What happened? Well, for one thing, the Swine Flu occurred in 2009, 90 years after the Spanish Flu. Medical progress had advanced. Sanitation had advanced. Communication had advanced.
So why is this scaring us so, to the point of wrecking the economy? Social media has created the perfect vehicle for rumors and panic. The whole world can now have an instant panic attack thanks to smartphones. This would be called the Law of Unintended Consequences.
The rise of digital media is a big contributor. Disaster always sold newspapers, but digital advertising has taken this to another level. Digital advertising is sold strictly on the number of views. The more views, the more dollars. So digital media profits are tied directly to scaring the bejabbers out of us.
Being scared into good hygiene is not necessarily a bad thing when a new virus hits the streets. Except for one thing: Trashing our entire economy can cause suffering far beyond the current scale of this virus.
Look at this another way: Federal airline regulators don’t require safety modifications unless the cost is less than $2 million a life saved. Congress has been forced to spend two trillion dollars propping up the economy because of the COVID-19 panic. Since half the COVID-19 deaths occur among people over 80, the expected age of death, our “shelter at home” efforts will have needed to save a million younger lives to be cost justifiable, based on federal benchmarks. That means the virus, without shelter at home, would have had to kill two million Americans total.

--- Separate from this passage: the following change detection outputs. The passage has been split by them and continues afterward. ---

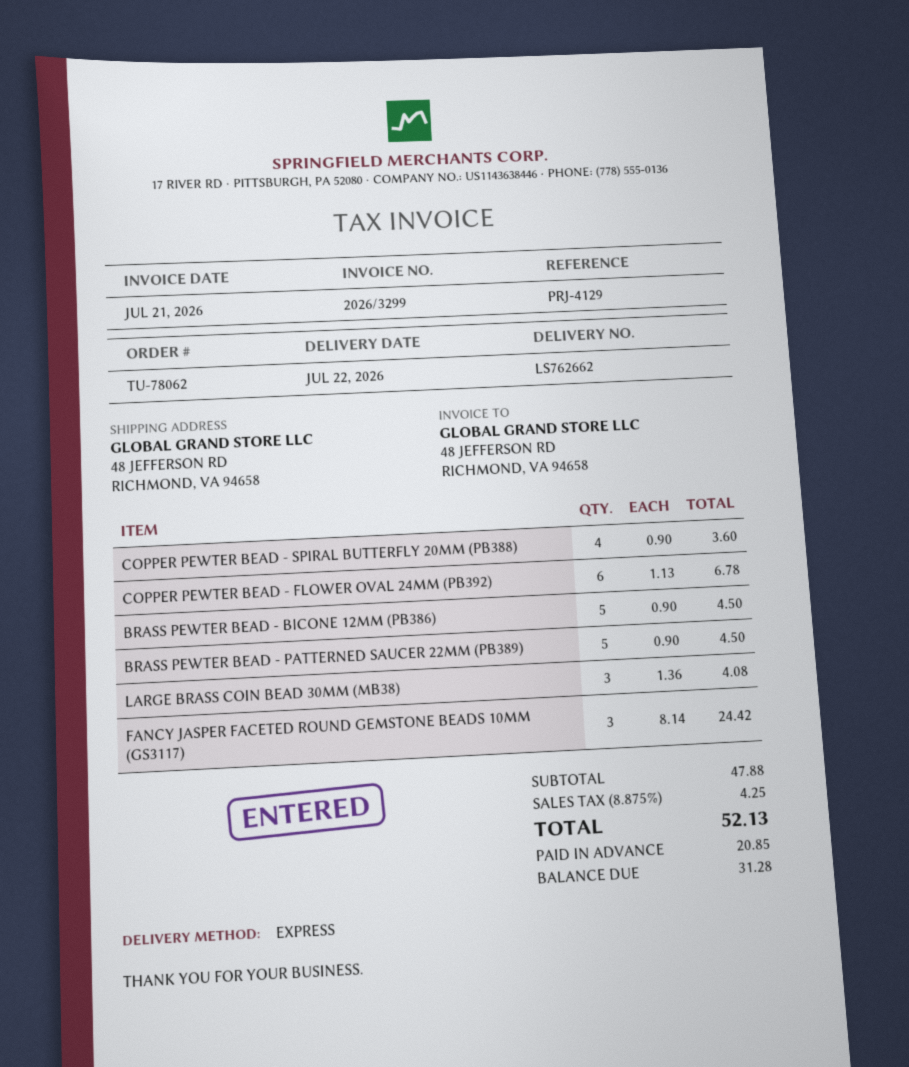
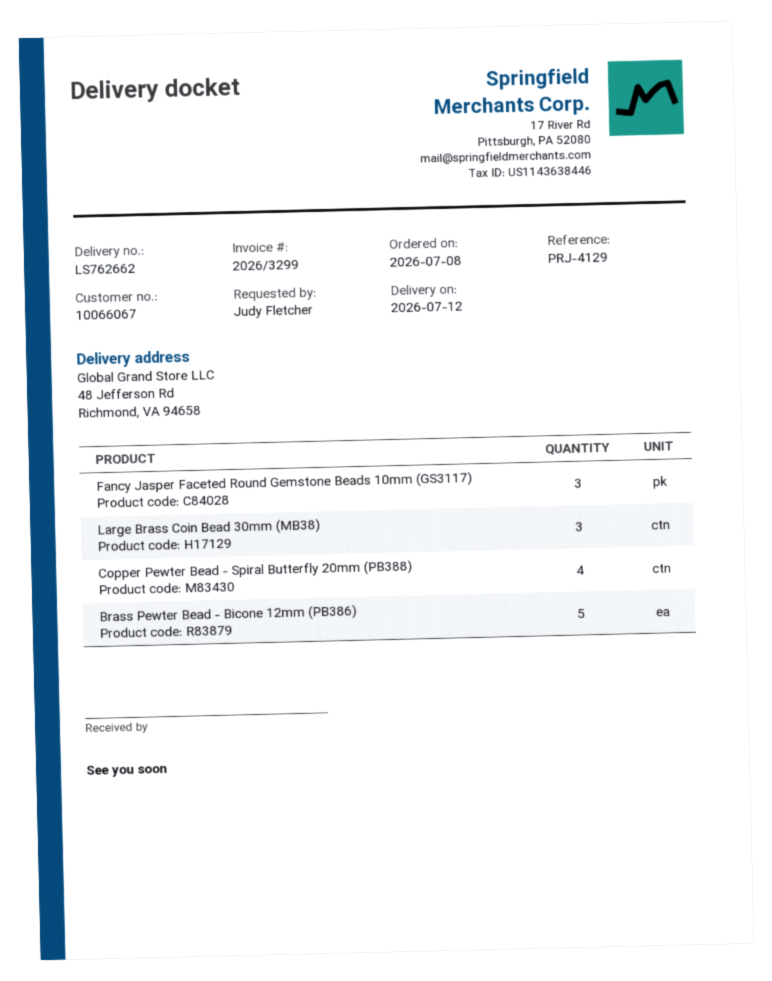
delivery date: 2026-07-22 -> 2026-07-12
COPPER PEWTER BEAD - FLOWER OVAL 24MM (PB392): 6 -> none
BRASS PEWTER BEAD - PATTERNED SAUCER 22MM (PB389): 5 -> none

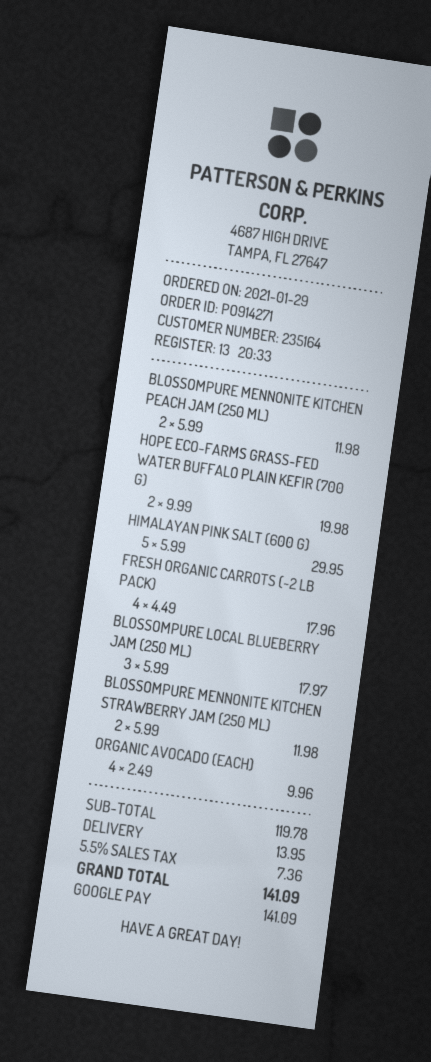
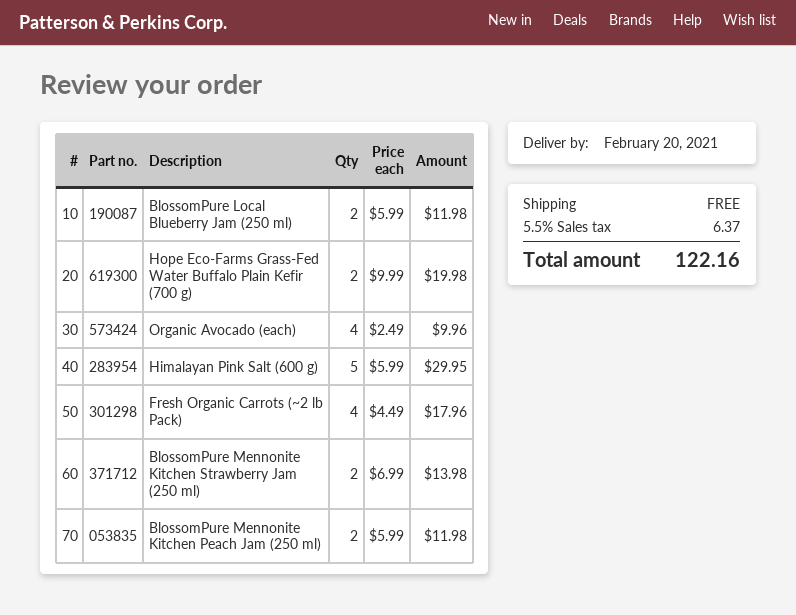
BLOSSOMPURE LOCAL BLUEBERRY JAM (250 ML): 3 x 5.99 = 17.97 -> 2 x 5.99 = 11.98
BLOSSOMPURE MENNONITE KITCHEN STRAWBERRY JAM (250 ML): 2 x 5.99 = 11.98 -> 2 x 6.99 = 13.98
shipping: 13.95 -> 0.00
tax: 5.5% = 7.36 -> 5.5% = 6.37
total: 141.09 -> 122.16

Would that have happened if we did nothing? Like all great issues, we will never know the answer to that. Some will say we dodged a bullet through a heroic national effort. Others will say we completely overreacted.
In any case, after April, we have to get back to normal. If we haven’t contained it by then, it’s not containable. How do you contain a virus that causes no symptoms in half the people it infects?
The good news: In Europe, like China, the case and fatality rates are declining in perfect conformance to Farr’s Law of epidemics. U. S. declines will come in a week or two.
The predecessor to SARS-CoV-2 (the name of the virus that causes the illness named COVID-19) first appeared in 2002 and killed 775 people. This is not a new virus. It’s endemic among bats and other animals. Four other coronaviruses are endemic in human populations and cause common colds.
We are watching the evolution of the fifth endemic human coronavirus. This is a process that has been going on for decades, maybe centuries. The virus is adapting to us and we are adapting to it. It becomes less deadly to its host. And we learn to control it by our powerful immune system.
Years from now, somebody’s going to catch a cold. “You okay, honey?” the spouse will ask. “I’m find dear. It’s just a mild case of COVID-19.”